Not that the imbecility of the USPS is really as pressing a national problem as the others I have discussed, but sometimes a thing is just so ugly you can’t stand it. And the USPS mess is symptomatic of system wide problems, namely the lack of attention to organizational design as a part of management and the ubiquitous role of Congress (with its unlimited appetite for feeding special interests who in turn feed their campaign coffers) in screwing things up.

In any event, here is what needs to be done. 

First, the President should direct that Congress hire a competent and above all independent auditor to analyze the USPS and recommend management changes. The Postal Workers Union should not be allowed to prevent this overhaul; it is one of the main reasons for the wild inefficiency of the USPS, because it has become almost impossible to fire a derelict employee, no matter what the reason. (I have nothing against trade unions, quite the contrary. But I do have something against public sector featherbedding at citizens’ expense.)

Second, the rate structure needs to be radically simplified. There should be just one rate scale for 1st-class mail, one for advertising, and one for parcel post. That’s it, with equally simply structures for international mail. No zip+4, no bulk rates, no machinable discounts—forget it. We just have to average income and costs over a range of functions as we always used to do, enabling a much simpler, cheaper and faster system with the same overall revenue balance. That would get rid of the thousands upon thousands of USPS middle managers taking up acres and acres of expensive office space whose completely pointless jobs are devoted to servicing the ornate corporate rip-off the USPS has become.

Obviously, this will make advertising by mail more expensive for businesses than it is now, so there will predictably be less of it. Good: Who needs all that crap anyway? Everyone knows that if you tax something you get less of it, and if you subsidize something you get more of it. We should not be subsidizing a function as non-productive as advertising; if anything, we should be subsidizing the exchange of goods via the mail among individuals and businesses, and between individuals and businesses. We can make individual/individual, business/business and individual/business exchanges cheaper, which plainly helps the economy. I can't think of a responsible business that wouldn't trade a significant reduction in its shipping costs for a hike in its advertising budget. In short: Advertising revenue should support basic services; basic services revenue should not support advertising, as it does today.

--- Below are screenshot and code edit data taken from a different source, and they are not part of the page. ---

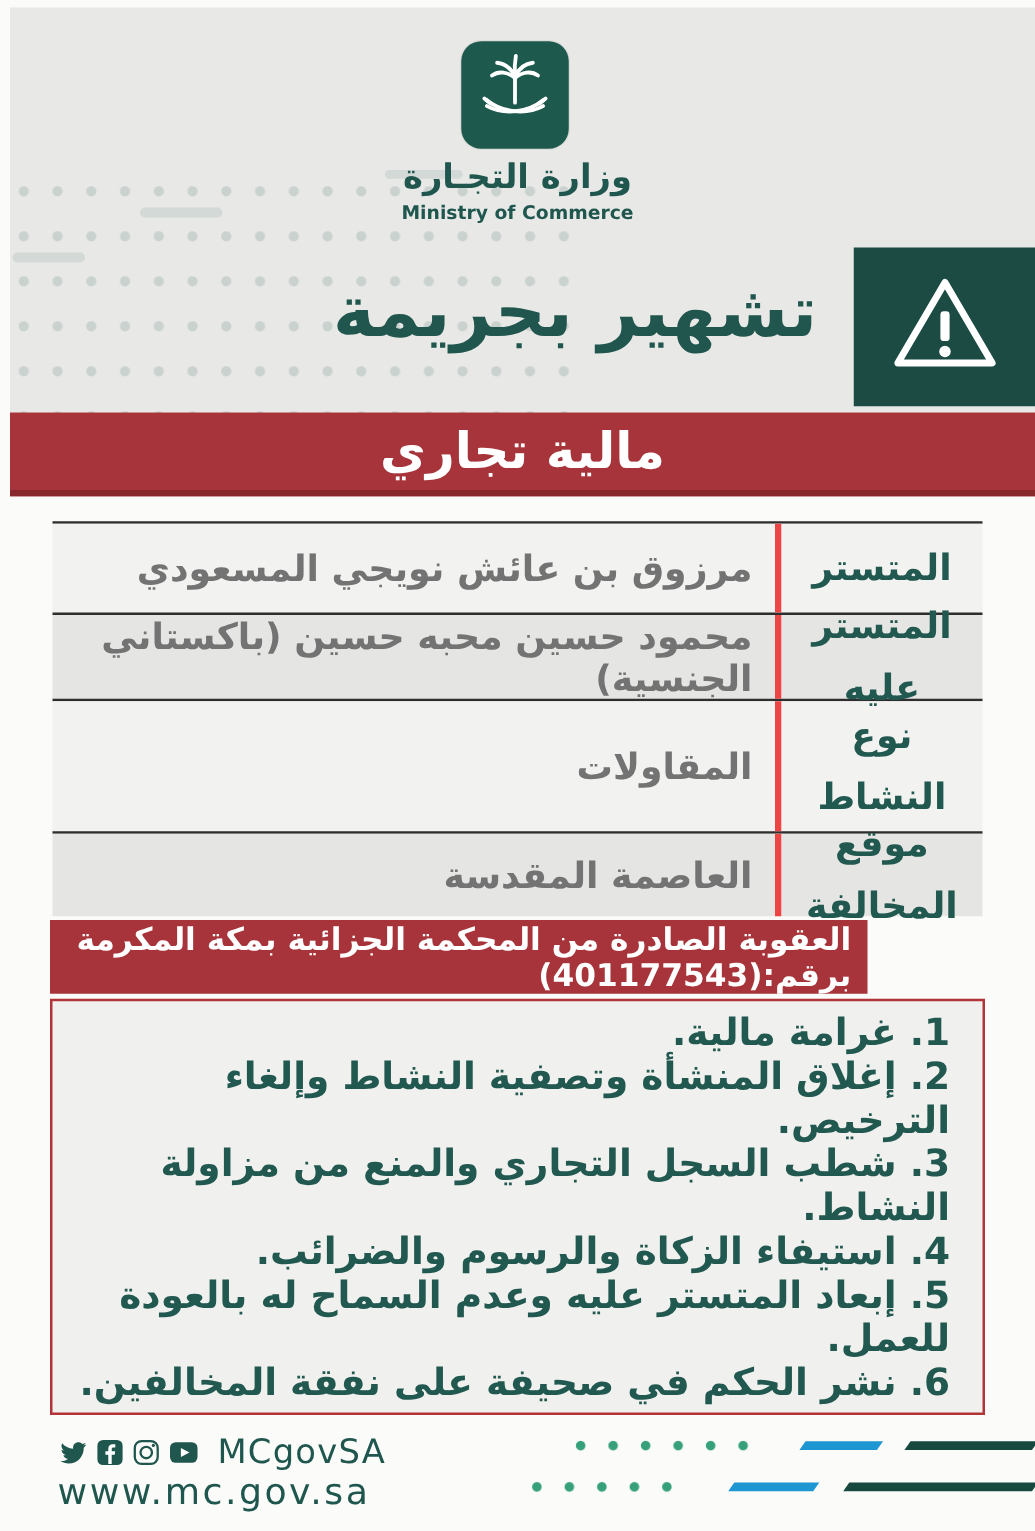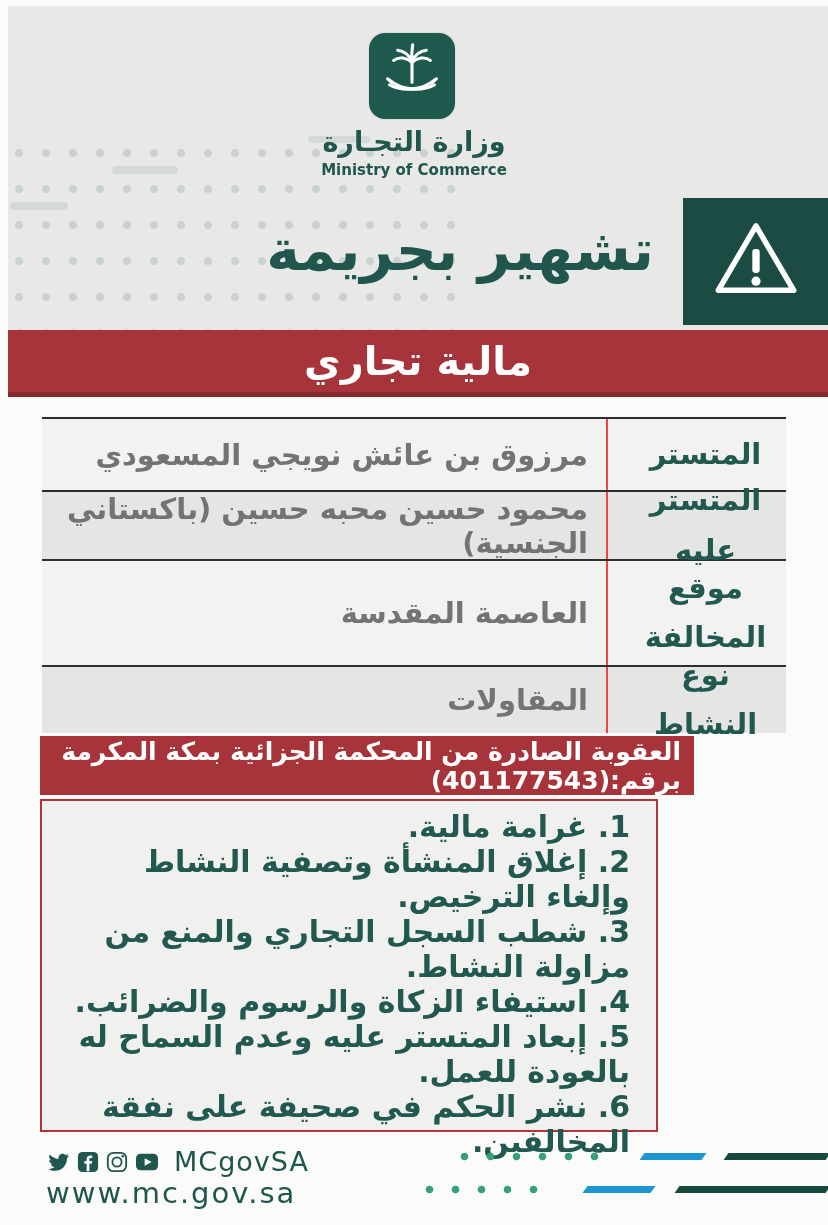"المتستر" .t-label { border-left: 2px solid #ef4444 -> 5px solid #ef4444; padding-left: 17px -> none }
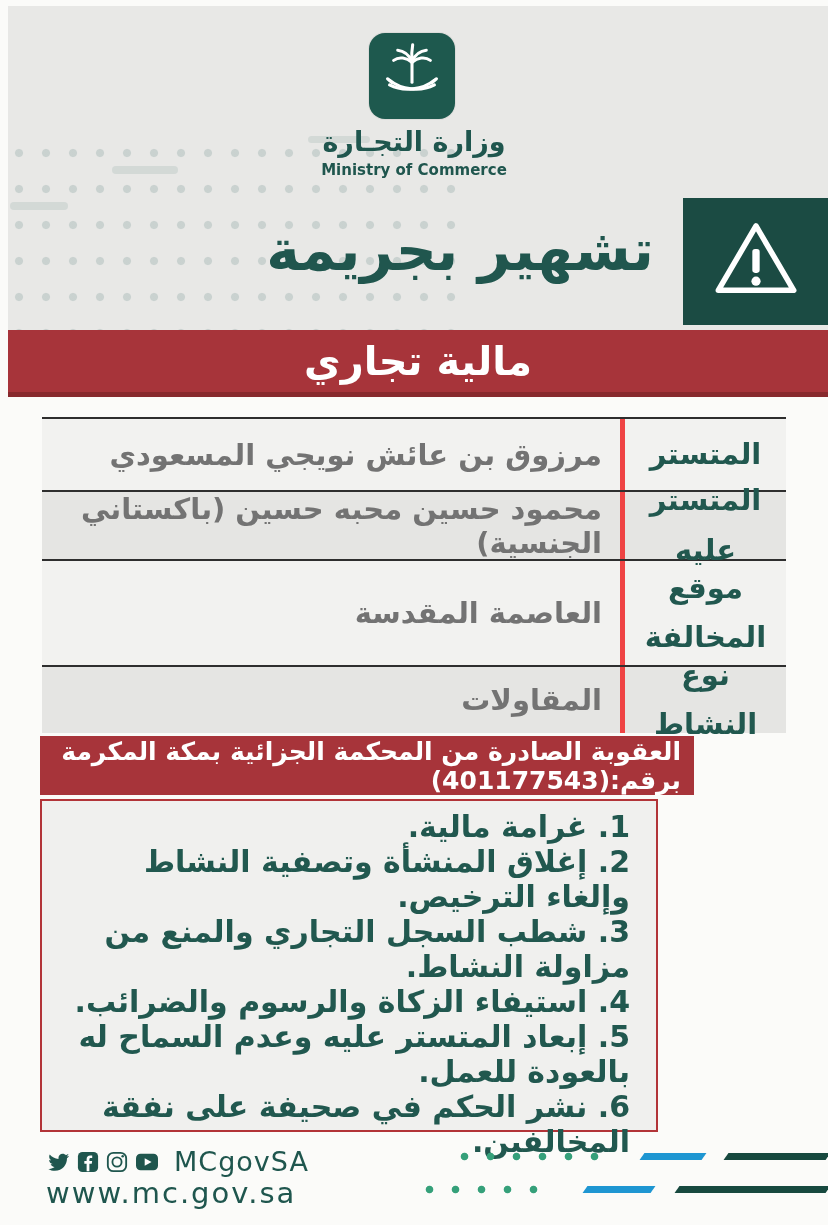"موقع المخالفة" div.t-row { order: before "نوع النشاط" -> after "نوع النشاط" }
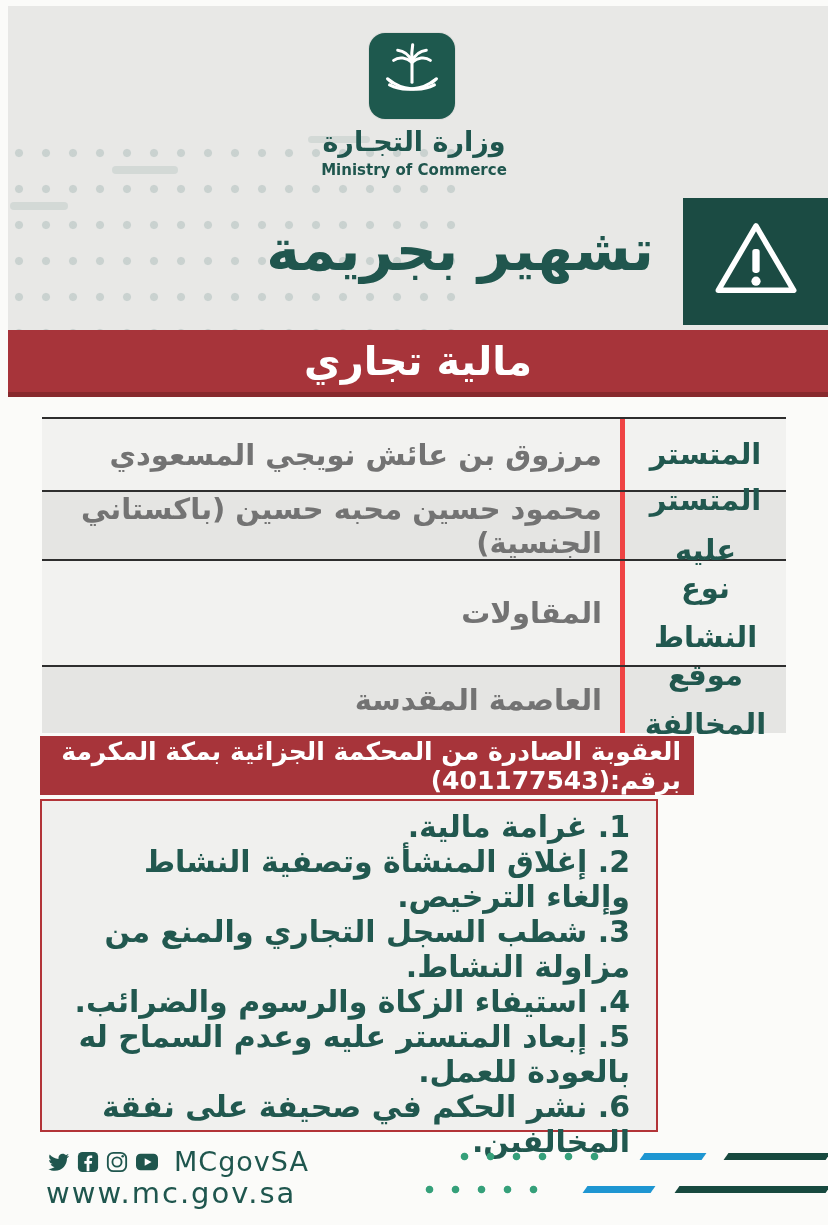"1. غرامة مالية." .penalty-box { width: 618px -> 748px }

The postal manual for domestic and international mail, now hundreds of pages long and heavy enough to induce a hernia, must be made to fit into no more than 18 pages. It used to, so there is no good reason why it cannot do so again. This simplification of the rate structure will save huge amounts of money: after all, gratuitous complexity is very expensive.

Third, at the same time, the rate structures need to be modernized. It’s dumb to divide the postal rate structure into discrete ounces below a pound. It used to be that the cost of delivering a package was a function mainly of its weight, but that hasn’t been true for years: The variable that matters most now isn’t weight but how many hands or pieces of machinery have to handle a package from starting point to end point. It does not cost significantly more, or less, to deliver a 4-ounce envelope than it does to deliver a 7-ounce envelope, so there is no justification for charging different rates for them. A dramatically simplified and modernized rate structure will speed up service and further reduce costs. We are fools to have tolerated the bizarre complexification of what is, in essence, a simple and straightforward government function.

Fourth, just for fun, the USPS should introduce a special 2-cent red, white and blue stamp called a “My Two Cents” stamp. This stamp would be used exclusively for citizens to write to their elected federal, state and local officials, at the specially discounted rate of 2 cents per ounce. There’s a subsidy we can really use.